The one-night-only concert features four compositions commissioned specifically for this performance and inspired by the ‘radical kinship’ philosophy of Jesuit priest Greg Boyle, who leads the Los Angeles-based Homeboy Industries, a rehabilitation and reentry program for former gang members.
Ensemble Pi, founded in 2002, consists of ten instrumentalists and vocalists and is led by artistic director and pianist Idith Meshulam Korman.
“We had a very distinct creed very early that we were going to be socially conscious,” says Meshulam Korman. Previous shows have focused on a number of social justice causes, such as protesting the invasion of Iraq or supporting the Black Lives Matter movement.
This concert’s theme, ‘radical kinship,’ might not seem as clear as some of those other issues. Alternatively, it could also be viewed as an underpinning to them all.
In Boyle’s understanding, as he explained to his audience at a Los Angeles Times Book Club breakfast, “kinship is about saying, ‘We belong to each other: homeless, immigrant, gang member. There isn’t anybody who doesn’t belong.”
The Ensemble Pi program focuses its lens on incarceration and aims to bring the experiences of incarcerated people, via performance, to the audience.
The show, says Meshulam Korman, will open and close with selected movements from Quartet for the End of Time, written in 1941 by Olivier Messiaen during his own imprisonment. The group will also present Part II of Frederic Rzewski’s Attica, written in 1972 in response to the uprising in the New York prison.
The works commissioned for the concert are: Isolated Triptych, an improvised piece combining movement, puppetry, and voice presented by dancer and puppeteer Maura Gahan and vocalist Damian Norfleet; Set of variations on “Early in the Mornin,” by Greg Welch, which features an old recording of inmates at Parchman Farm, the Mississippi prison, singing the traditional work song; A Different Way, by Ralph Mendoza and AJ Peoples, features rap by Peoples as well as text from the novel This Life, written by Quntos KunQuest, an inmate in Angola, a Louisiana prison; and Cuban-American composer Orlando Jacinto Garcia’s impulso/momentum, which features Spanish text accompanied by a chamber ensemble.
The evening will also feature the stories of two formerly incarcerated people. Charles Grosso, who served 40 years in prison and now is a full-time college student and performer who works at a homeless shelter in Albany, will present a piece entitled Resuscitation. Alberto Duque’s piece, I Had No Air, will be accompanied by Meshulam Korman with what she describes as “suffocated accordion.”

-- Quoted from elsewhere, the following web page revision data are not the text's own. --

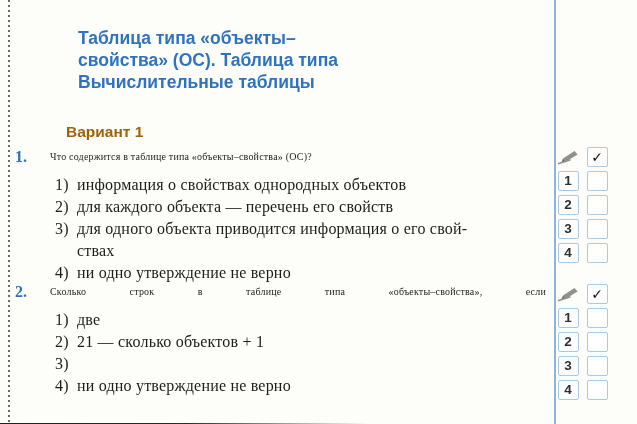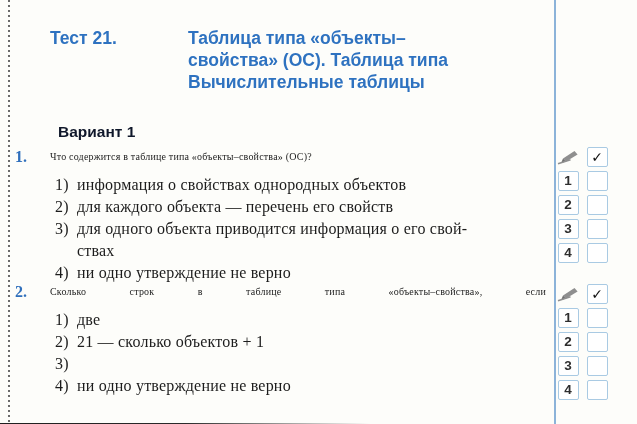--- a/index.html
+++ b/index.html
@@ -30,23 +30,23 @@
   .test-header {
     position:absolute; left:50px; top:27px; width:500px;
     display:flex;
     font-family:"Liberation Sans", sans-serif;
     font-weight:bold; color:#2e72c0;
     font-size:17.5px; line-height:22px;
   }
   .test-label { width:110px; flex:none; }
   .test-title { width:390px;margin-left:28px; }
   .variant-label {
-    position:absolute; left:58px; top:123px;
+    position:absolute; left:66px; top:123px;
     font-family:"Liberation Sans", sans-serif;
-    font-weight:bold; color:#0f172a; font-size:15.5px;
+    font-weight:bold; color:#a16207; font-size:15.5px;
   }
   
   .question { position:absolute; left:15px; width:531px; }
   .q1 { top:146px; }
   .q2 { top:281px; }
   .q-row { display:flex; }
   .q-number {
     width:35px; flex:none;
     font-weight:bold; color:#2f6fbc; font-size:16px; line-height:22px;
   }
@@ -86,21 +86,20 @@
   .pencil-wrap { display:flex; align-items:center; justify-content:center; }
 </style>
 </head>
 <body>
 
 <div class="dotted-line"></div>
 <div class="answer-divider"></div>
 <div class="bottom-edge"></div>
 
 <div class="test-header">
-  <div class="test-label">Тест 21.</div>
   <div class="test-title">
     <div>Таблица типа «объекты–</div>
     <div>свойства» (ОС). Таблица типа</div>
     <div>Вычислительные таблицы</div>
   </div>
 </div>
 <div class="variant-label">Вариант 1</div>
 
 <div class="question q1">
   <div class="q-row">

The evening will end with the closing of Messiaen’s Quartet for the End of Time, which, Meshulam Korman says, “is really about eternity, and a kind of hopefulness in a place that is not very hopeful.”
Meshulam Korman believes the program “will resonate more than before.”
“We tasted tiny bits in Covid of the isolation and being locked down,” she observes, and experienced how “time changed somehow.”
“Radical Kinship” will offer listeners a chance to lean into that resonance and imagine how their own lives might overlap with the lives of people who were, or are, incarcerated.
“Radical Kinship” will be presented live and streamed from The Center at Park West, 165 W 86th Street, on Wednesday, March 2, 2022, at 7p.m. Following the performance will be a Q&A with Father Boyle and the artists. A post performance video will be available on demand. Tickets are $20 general admission, $15 for students, and are available here. A portion of the proceeds will go to the Katal Center for Equity, Health, and Justice in Hartford, Connecticut.